I have books all over the place. They are in piles by and under the bed, in boxes all over the house, on the shelves in the living room, in Anne’s wee office and the dining room where I have my workspace. They are also all over the dining room table, in piles as high as your head. The ones I am reading just now have bookmarks in them of various kinds.
Last spring I was in Paris for the marathon. I bought a couple of books in St Pancras on the way to the train. One was a book on the the Mongol Empire. I read it over the course of my trip and it now has a Paris Metro ticket slipped into its final pages. It’s one of those 10-trip carnets you can buy for about sixteen euros and I used each of the trips over the four days I was away.
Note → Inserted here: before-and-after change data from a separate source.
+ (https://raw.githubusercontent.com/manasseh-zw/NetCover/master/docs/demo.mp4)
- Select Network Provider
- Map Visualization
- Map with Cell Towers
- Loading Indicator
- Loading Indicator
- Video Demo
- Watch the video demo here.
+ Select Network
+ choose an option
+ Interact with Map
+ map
I used all of them and more, in fact. There’s another book somewhere in the house with another Metro ticket in it but I can’t remember which was the second book I bought while I was away so I have no idea where that ticket is.
Italy is good for train tickets. The trains aren’t very expensive and the tickets make for good bookmarks. They’re longer than most paperbacks and pole out the top and bottom like a tall man in a short bed. The first one you buy ends up tattered and battered after a few days’ service. You have to remember to validate the tickets in the machines by the platforms or you could face a fine if you come across an inspector. The one time I did encounter an inspector I had of course forgotten to validate my ticket. I was saved from a fine by his unpleasant racism because he was much more interested in putting the black men further down the carriage off the train for travelling while black. So then, Italy: magnificent, inexpensive trains as long as you’re not a black man.
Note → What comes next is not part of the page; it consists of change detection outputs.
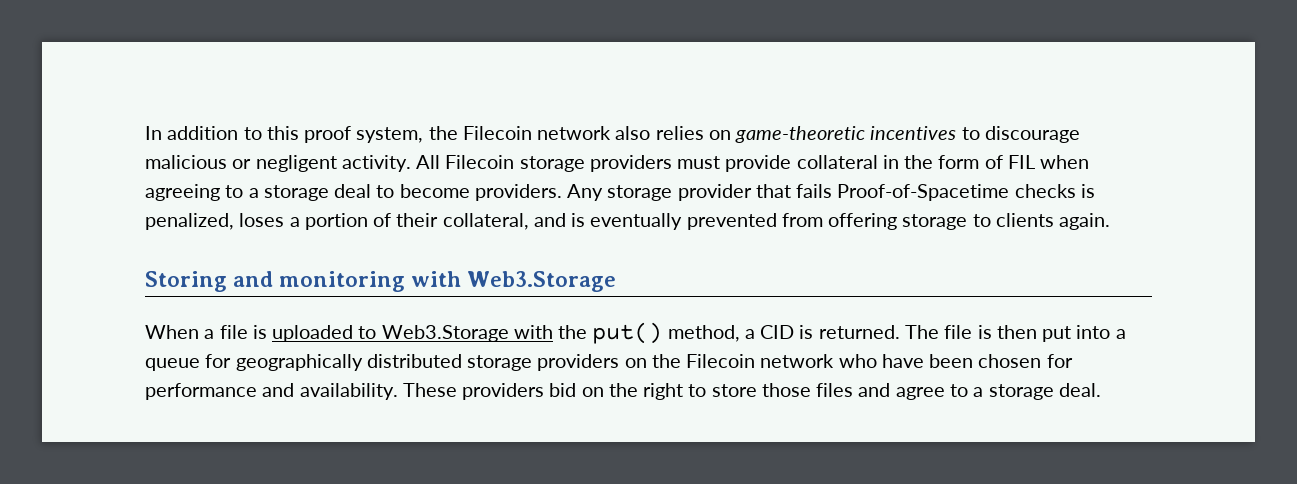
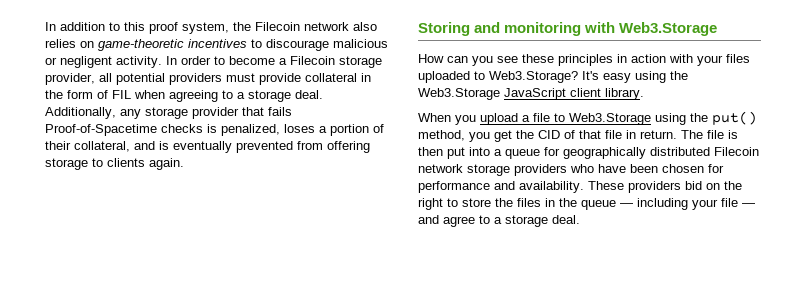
- All Filecoin storage providers must provide collateral in the form of FIL when agreeing to a storage deal to become providers. Any storage provider that fails Proof-of-Spacetime checks is penalized, loses a portion of their collateral, and is eventually prevented from offering storage to clients again.
+ In order to become a Filecoin storage provider, all potential providers must provide collateral in the form of FIL when agreeing to a storage deal. Additionally, any storage provider that fails Proof-of-Spacetime checks is penalized, loses a portion of their collateral, and is eventually prevented from offering storage to clients again.
- When a file is uploaded to Web3.Storage with the put() method, a CID is returned.
+ How can you see these principles in action with your files uploaded to Web3.Storage? It's easy using the Web3.Storage JavaScript client library.
+ When you upload a file to Web3.Storage using the put() method, you get the CID of that file in return.
- The file is then put into a queue for geographically distributed storage providers on the Filecoin network who have been chosen for performance and availability.
+ The file is then put into a queue for geographically distributed Filecoin network storage providers who have been chosen for performance and availability.
- These providers bid on the right to store those files and agree to a storage deal.
+ These providers bid on the right to store the files in the queue — including your file — and agree to a storage deal.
One last wee story, better than the one above. I have a waistcoat which belonged to my grandfather. He was a fine man, a trades unionist and artist. I am very fortunate indeed to have original art hanging on my walls because of him. My grandmother gave me one of his landscapes and it hangs on the wall above the piano here in my living room. There are other paintings, drawing and etchings hanging here done by my mother and my wife. Ours is a decorated home.
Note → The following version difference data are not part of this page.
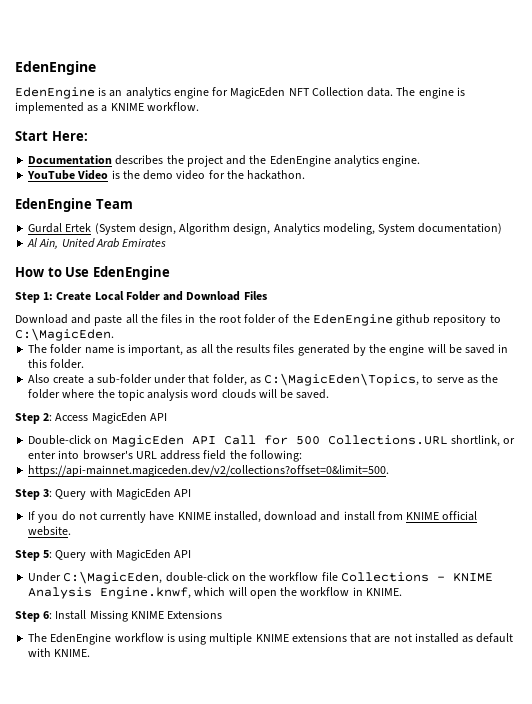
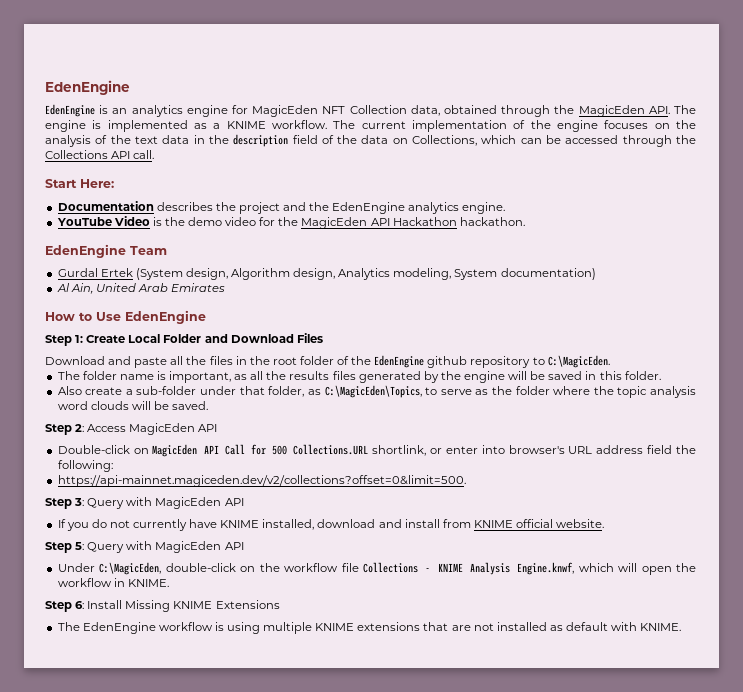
- EdenEngine is an analytics engine for MagicEden NFT Collection data. The engine is implemented as a KNIME workflow.
+ EdenEngine is an analytics engine for MagicEden NFT Collection data, obtained through the MagicEden API. The engine is implemented as a KNIME workflow. The current implementation of the engine focuses on the analysis of the text data in the description field of the data on Collections, which can be accessed through the Collections API call.
- YouTube Video is the demo video for the hackathon.
+ YouTube Video is the demo video for the MagicEden API Hackathon hackathon.

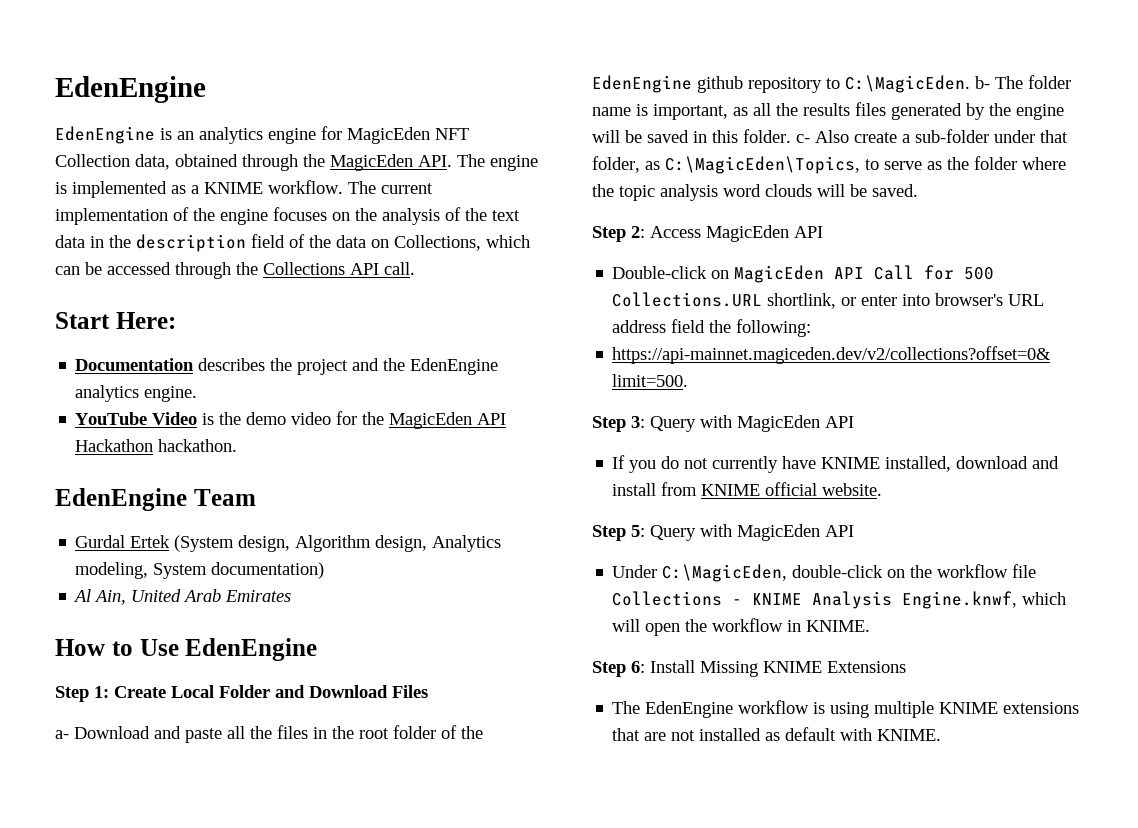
- Download and paste all the files in the root folder of the EdenEngine github repository to C:\MagicEden.
- The folder name is important, as all the results files generated by the engine will be saved in this folder.
- Also create a sub-folder under that folder, as C:\MagicEden\Topics, to serve as the folder where the topic analysis word clouds will be saved.
+ a- Download and paste all the files in the root folder of the EdenEngine github repository to C:\MagicEden. b- The folder name is important, as all the results files generated by the engine will be saved in this folder. c- Also create a sub-folder under that folder, as C:\MagicEden\Topics, to serve as the folder where the topic analysis word clouds will be saved.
My grandfather died when I was about six or seven years old so while I have some memories of him, they are vague. I remember a slightly grumpy old man who was still happy to see us visit him in his shed at the bottom of his garden where he did his painting. He was very good at still lives and I never really understood the process whereby fruit went from bowl to canvas. He said that he used a knife. I thought he sliced it very thinly with his palette knives and smeared the flesh onto the surface of the canvas. The flesh of peaches and apples shines in two dimensions more than ever it does in three.
He taught me to draw. Well, he tried. He showed me how he could draw a profile and create the impression of an eye with only two or three brief strokes of a pencil. I was young and inept. I might have improved with practice and tutelage but we never had enough time. Fast forward a few years and my grandmother gives me a waistcoat which he had owned. It’s that mid-1960s old man’s yellow checked pattern, has mustard yellow buttons up and down the front and four pockets, two with little flaps over them and two without. One day I was having a rummage in one of these pockets for a coin I’d slipped in there to pay my bus fare and I pulled out a piece of thin paper, as thick as you might once have used for rolling a cigarette, rolled up tightly. It was a payslip from 1968 or 69. It’s about a quarter of an inch wide and sixteen or seventeen inches long and records his pay for one week in tiny, faint, near illegible handwriting. I can’t read it at all now, any more than I can remember his face. All that’s left is a handful of hazy memories of a man who gave me slices of peach in a shed, paintings on my wall and this long, strange strip of paper.